TRY IT
With pictures omitted, output the records below exactly as they appear.
Segment Open
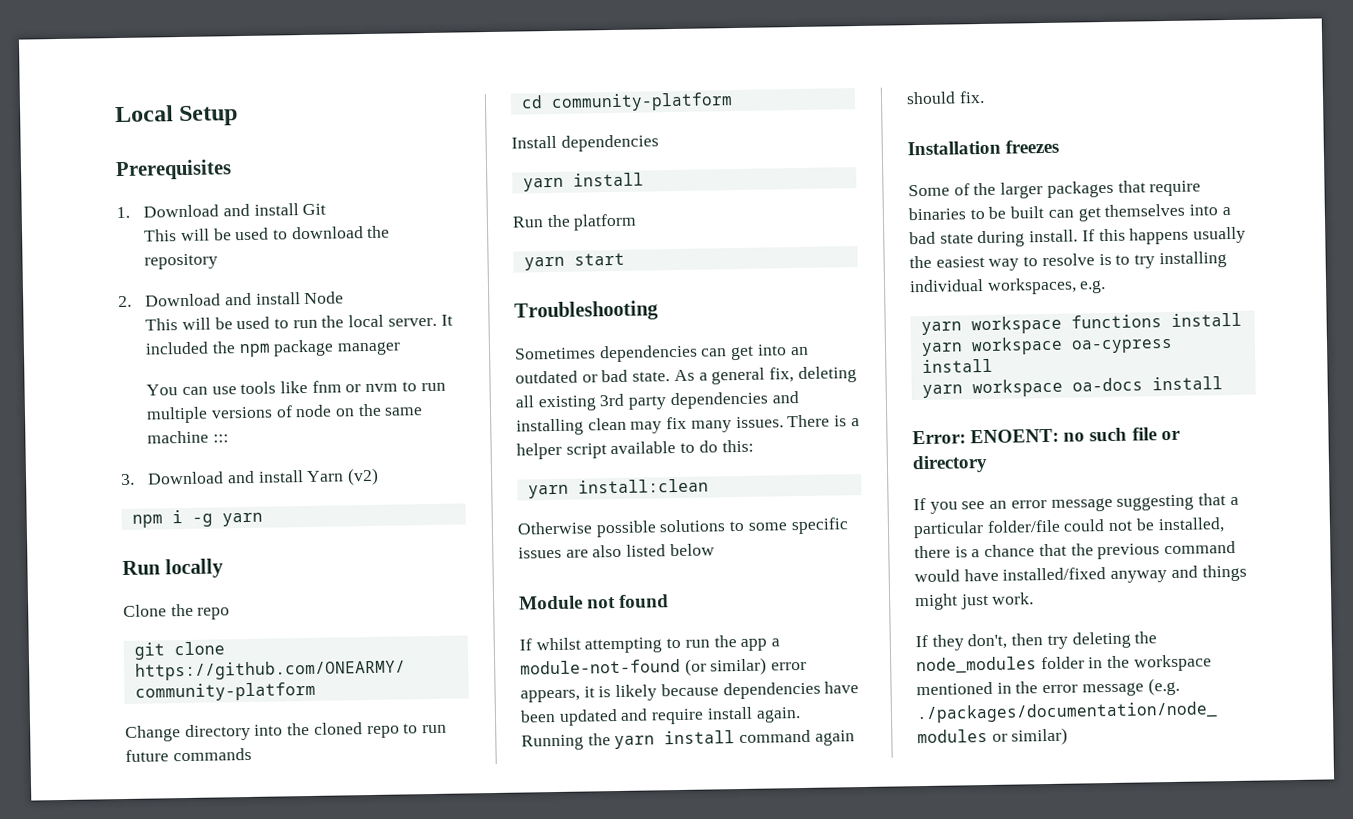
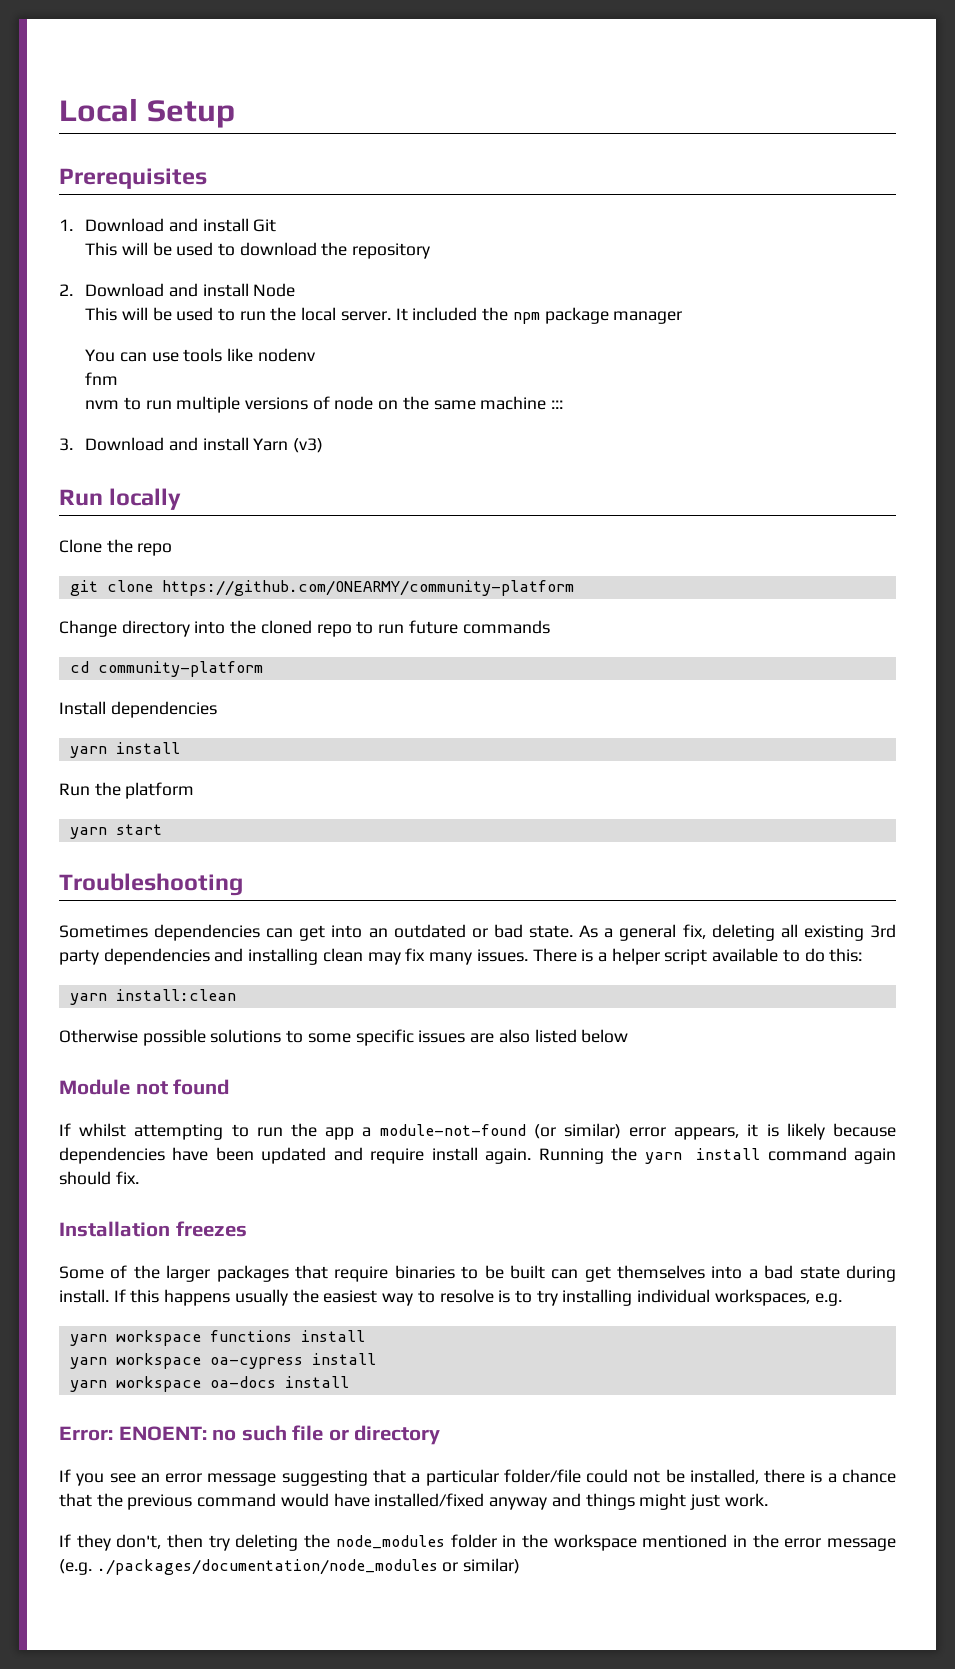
- You can use tools like fnm or nvm to run multiple versions of node on the same machine :::
+ You can use tools like nodenv
+ fnm
+ nvm to run multiple versions of node on the same machine :::
- 3. Download and install Yarn (v2)
- npm i -g yarn
+ 3. Download and install Yarn (v3)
Segment Closed
WRITTEN REPLY
- You can use tools like fnm or nvm to run multiple versions of node on the same machine :::
+ You can use tools like nodenv
+ fnm
+ nvm to run multiple versions of node on the same machine :::
- 3. Download and install Yarn (v2)
- npm i -g yarn
+ 3. Download and install Yarn (v3)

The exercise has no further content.